Instant Classroom has been specifically designed for areas where electricity and internet connectivity are unreliable or non-existent and will be deployed in partnership with UN High Commissioner for Refugees (UNHCR) Innovation and Education units.
The Instant Classroom is shipped in a secure and robust 52kg case which is equipped with a laptop, 25 tablets pre-loaded with educational software, a projector, a speaker and a hotspot modem with 3G connectivity. The tablets can connect to the laptop locally, enabling teachers to deliver content and applications to students without the need to access the internet.
All the components of the Vodafone Foundation Instant Classroom can be charged simultaneously from a single power source while the case is locked. After six to eight hours of charging time, the Instant Classroom can be used for a full day in a classroom without access to electricity.
Over the next year, the Vodafone Foundation Instant Classroom will be deployed to 12 schools in refugee settlements in Kakuma in Kenya, in the Nyarungusu refugee settlement in Tanzania and in the Equatorial Region in the Democratic Republic of Congo. Instant Classroom will this year provide up to 15,000 children and young adults aged from seven to 20 with advanced teaching aids that are currently only available in a minority of schools in developed nations.
The Instant Classroom builds on the Vodafone Foundation’s experience with tablet-based learning programmes. In 2014, the Vodafone Foundation worked with UNHCR’s Education and Innovation units to develop the Instant Network Schools programme, which introduced tablet-based learning to around 18,000 pupils in the Dadaab refugee settlement in northern Kenya. Teachers at the Dadaab schools said the tablet-based lessons have been so popular that pupil attendance had increased by an average of 15%.
Over the next two years, the Vodafone Foundation Instant Network Schools programme will be extended to support additional schools in refugee camps in Kenya, Tanzania and the Democratic Republic of Congo with the aim to reach more than 40,000 children and young people.

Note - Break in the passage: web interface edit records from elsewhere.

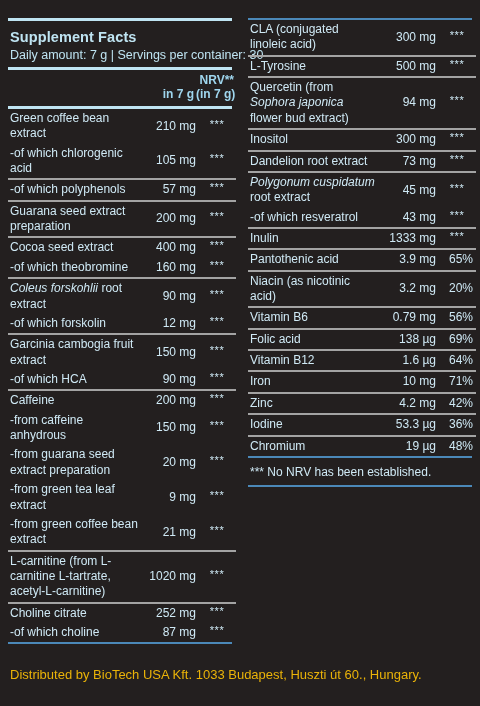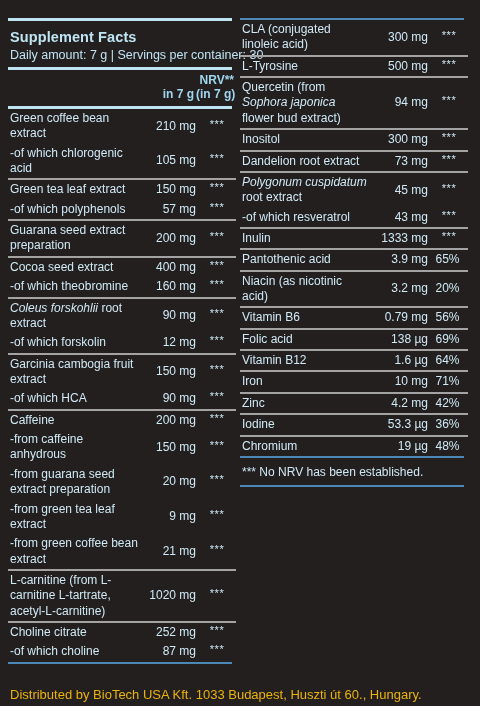"CLA (conjugated linoleic acid)" .col-right { margin-left: none -> 8px }
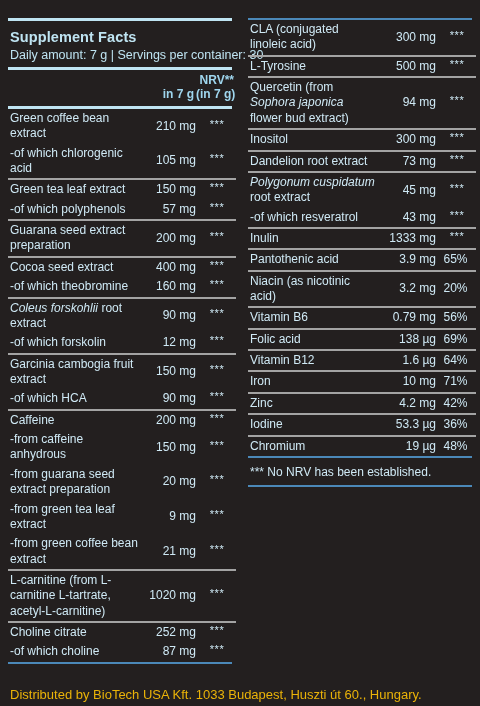"Green tea leaf extract" tr.row { html: <tr> <td>Green tea leaf extract</td> <td>150 mg</td> <td><span>***</span></td> </tr> -> none }
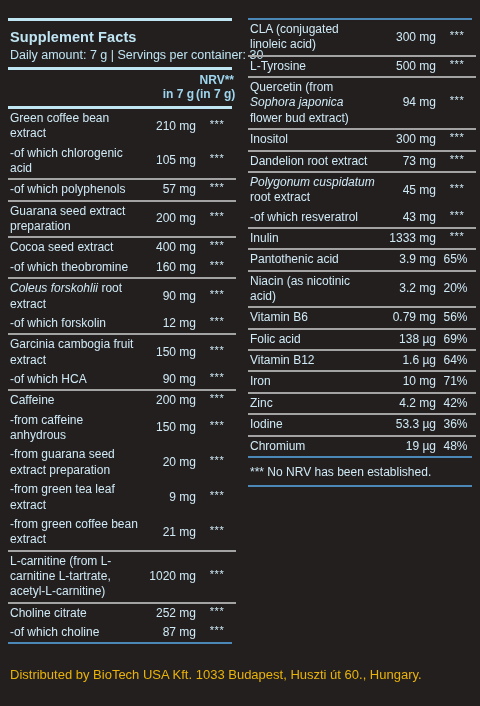"65%" .c-nrv.pct { text-align: center -> right }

Vodafone Foundation director, Andrew Dunnett, said: “At the end of 2013, UNHCR estimates that there were 50 million refugees and displaced people worldwide, half of who are under the age of 18. With refugees displaced from their homes for an average of 17 years, many have little or no access to education. The Vodafone Foundation Instant Classroom is robust, simple and powerful. It puts the best technology that educators have to offer into the hands of children and young people living in the toughest of environments.”
UNHCR innovation lead, Olivier Delarue, said: “In the face of increasingly complex humanitarian crises, UNHCR is tasked with finding new, creative ways to meet the developmental and educational needs of young refugees and stateless people worldwide. We welcome the opportunity to work with the Vodafone Foundation to find innovations that work in the refugee context. Innovation for us is not about developing educational products; rather it is about using technologies that partners like Vodafone Foundation have to offer as a new way of identifying and testing solutions to enhance educational opportunities.”